(What to produce) Wherever a line holds the word "items", copy that line from the data.

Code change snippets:

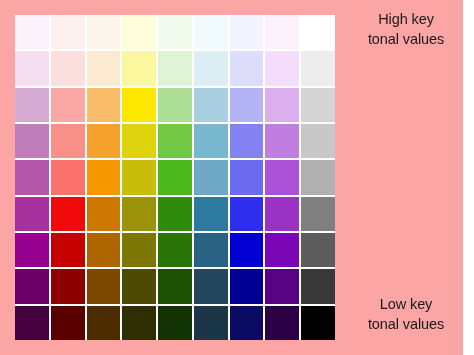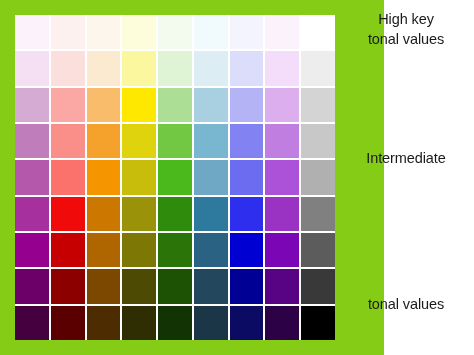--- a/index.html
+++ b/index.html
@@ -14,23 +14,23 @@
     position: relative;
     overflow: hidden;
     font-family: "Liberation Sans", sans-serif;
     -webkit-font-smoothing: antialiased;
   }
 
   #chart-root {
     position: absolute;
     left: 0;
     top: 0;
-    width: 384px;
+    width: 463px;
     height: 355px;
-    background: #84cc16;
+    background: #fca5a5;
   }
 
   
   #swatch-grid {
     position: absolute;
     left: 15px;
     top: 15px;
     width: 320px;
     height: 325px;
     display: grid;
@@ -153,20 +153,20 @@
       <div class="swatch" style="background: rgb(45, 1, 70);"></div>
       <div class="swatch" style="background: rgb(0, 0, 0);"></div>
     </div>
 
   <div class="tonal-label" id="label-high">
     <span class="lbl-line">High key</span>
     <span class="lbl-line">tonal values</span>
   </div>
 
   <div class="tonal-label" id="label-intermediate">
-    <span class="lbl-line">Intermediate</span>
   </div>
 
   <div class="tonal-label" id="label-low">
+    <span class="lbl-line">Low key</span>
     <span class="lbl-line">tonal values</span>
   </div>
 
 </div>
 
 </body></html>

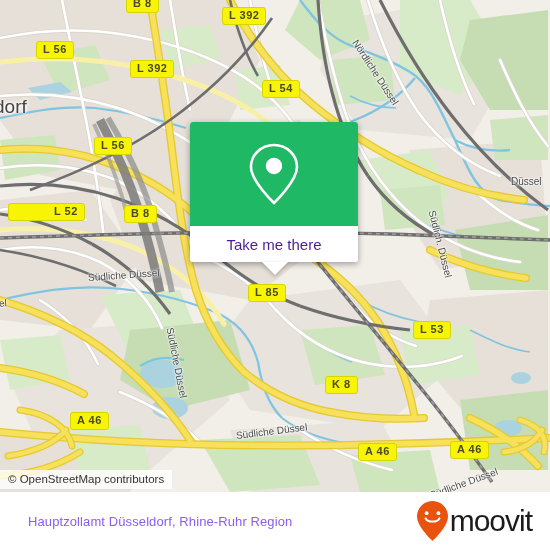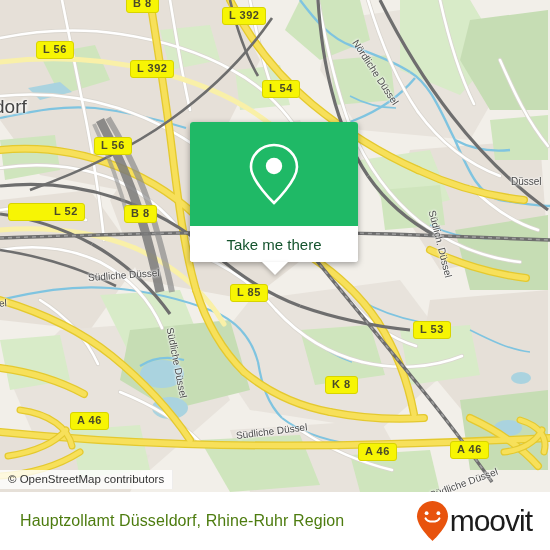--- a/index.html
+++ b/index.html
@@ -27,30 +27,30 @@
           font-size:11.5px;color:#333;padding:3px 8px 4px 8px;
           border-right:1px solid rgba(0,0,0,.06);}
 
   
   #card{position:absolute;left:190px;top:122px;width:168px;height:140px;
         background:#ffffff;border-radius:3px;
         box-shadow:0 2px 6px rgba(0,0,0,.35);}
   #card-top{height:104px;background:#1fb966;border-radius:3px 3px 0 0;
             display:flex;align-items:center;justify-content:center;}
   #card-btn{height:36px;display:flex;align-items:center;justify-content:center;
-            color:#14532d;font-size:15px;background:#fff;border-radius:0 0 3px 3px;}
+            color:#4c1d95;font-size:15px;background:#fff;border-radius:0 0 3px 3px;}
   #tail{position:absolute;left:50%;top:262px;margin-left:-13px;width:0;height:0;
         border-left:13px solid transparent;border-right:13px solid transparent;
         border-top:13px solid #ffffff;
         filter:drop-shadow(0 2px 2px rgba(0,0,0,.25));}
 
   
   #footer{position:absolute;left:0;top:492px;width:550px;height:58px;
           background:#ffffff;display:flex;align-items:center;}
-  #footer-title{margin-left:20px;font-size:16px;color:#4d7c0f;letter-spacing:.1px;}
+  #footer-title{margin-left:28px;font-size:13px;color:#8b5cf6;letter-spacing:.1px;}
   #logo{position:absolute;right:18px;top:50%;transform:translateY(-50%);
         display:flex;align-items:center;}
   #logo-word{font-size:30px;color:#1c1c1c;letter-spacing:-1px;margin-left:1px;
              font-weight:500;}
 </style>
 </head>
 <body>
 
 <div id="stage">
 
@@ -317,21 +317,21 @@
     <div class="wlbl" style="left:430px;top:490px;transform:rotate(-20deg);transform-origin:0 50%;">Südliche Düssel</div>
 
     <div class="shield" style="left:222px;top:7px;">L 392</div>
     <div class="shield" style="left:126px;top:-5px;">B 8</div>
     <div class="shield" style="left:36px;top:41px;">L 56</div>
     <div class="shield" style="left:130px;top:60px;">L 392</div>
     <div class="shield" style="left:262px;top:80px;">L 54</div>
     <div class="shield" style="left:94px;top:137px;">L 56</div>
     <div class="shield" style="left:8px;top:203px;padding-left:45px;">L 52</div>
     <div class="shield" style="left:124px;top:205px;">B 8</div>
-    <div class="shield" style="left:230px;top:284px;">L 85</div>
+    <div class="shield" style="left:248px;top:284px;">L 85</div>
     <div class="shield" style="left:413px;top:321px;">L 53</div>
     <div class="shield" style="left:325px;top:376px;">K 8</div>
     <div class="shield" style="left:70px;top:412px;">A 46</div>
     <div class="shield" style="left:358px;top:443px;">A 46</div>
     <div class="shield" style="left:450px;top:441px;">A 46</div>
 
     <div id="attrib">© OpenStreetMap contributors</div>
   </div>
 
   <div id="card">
---
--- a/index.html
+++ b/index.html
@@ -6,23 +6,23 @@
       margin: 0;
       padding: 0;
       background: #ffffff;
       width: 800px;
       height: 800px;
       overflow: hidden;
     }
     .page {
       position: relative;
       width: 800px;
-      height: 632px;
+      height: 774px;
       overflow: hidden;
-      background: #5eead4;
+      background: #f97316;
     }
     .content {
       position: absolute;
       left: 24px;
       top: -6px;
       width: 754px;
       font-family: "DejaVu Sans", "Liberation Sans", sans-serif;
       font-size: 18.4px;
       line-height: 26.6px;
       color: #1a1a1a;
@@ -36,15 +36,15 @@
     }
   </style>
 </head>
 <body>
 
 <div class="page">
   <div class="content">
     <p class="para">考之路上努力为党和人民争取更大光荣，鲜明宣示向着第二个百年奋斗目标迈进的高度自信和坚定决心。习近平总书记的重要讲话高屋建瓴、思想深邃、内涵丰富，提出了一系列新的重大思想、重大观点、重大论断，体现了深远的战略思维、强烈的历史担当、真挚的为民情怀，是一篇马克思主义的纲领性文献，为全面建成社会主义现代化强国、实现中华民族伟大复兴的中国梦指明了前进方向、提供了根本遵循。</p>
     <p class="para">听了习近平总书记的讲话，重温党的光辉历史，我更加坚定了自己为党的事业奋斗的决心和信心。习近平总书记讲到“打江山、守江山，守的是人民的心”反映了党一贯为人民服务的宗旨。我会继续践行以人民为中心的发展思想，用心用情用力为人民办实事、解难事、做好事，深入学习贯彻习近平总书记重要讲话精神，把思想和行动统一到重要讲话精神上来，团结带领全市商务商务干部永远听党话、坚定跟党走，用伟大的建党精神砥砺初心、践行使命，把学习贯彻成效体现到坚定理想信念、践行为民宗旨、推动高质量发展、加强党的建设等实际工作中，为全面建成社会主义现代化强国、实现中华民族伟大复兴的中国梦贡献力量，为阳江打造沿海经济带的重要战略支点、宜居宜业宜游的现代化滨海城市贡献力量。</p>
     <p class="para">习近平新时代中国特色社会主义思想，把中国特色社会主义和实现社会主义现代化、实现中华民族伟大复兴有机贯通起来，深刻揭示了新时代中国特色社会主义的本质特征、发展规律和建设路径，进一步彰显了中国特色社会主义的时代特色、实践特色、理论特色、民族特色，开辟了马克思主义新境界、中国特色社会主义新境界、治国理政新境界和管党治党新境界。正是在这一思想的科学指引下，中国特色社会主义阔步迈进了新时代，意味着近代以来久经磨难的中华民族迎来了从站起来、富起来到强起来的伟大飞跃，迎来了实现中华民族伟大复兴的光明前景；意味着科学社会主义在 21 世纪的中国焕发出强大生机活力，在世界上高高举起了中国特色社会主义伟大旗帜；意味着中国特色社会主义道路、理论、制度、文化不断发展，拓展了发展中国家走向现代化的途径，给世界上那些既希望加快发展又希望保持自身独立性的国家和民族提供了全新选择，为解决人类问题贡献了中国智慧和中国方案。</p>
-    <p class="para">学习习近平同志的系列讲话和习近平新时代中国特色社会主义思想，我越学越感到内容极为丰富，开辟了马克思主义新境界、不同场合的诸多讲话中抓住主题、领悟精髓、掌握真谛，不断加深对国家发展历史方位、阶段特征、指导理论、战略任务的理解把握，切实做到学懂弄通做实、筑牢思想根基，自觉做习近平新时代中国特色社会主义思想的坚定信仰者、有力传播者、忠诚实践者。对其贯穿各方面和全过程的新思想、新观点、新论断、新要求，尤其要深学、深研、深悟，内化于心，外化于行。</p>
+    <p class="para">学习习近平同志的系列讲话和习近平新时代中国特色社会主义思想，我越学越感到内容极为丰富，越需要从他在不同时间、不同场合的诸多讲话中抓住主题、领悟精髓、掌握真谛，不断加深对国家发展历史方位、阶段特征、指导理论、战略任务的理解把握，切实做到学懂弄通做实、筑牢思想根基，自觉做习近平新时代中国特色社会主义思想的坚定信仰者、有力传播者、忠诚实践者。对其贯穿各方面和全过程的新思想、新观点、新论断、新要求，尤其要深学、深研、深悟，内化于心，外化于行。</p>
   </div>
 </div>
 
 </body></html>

(Result of the exercise)
             display:flex;align-items:center;justify-content:center;}
   #card-btn{height:36px;display:flex;align-items:center;justify-content:center;
           background:#ffffff;display:flex;align-items:center;}
         display:flex;align-items:center;}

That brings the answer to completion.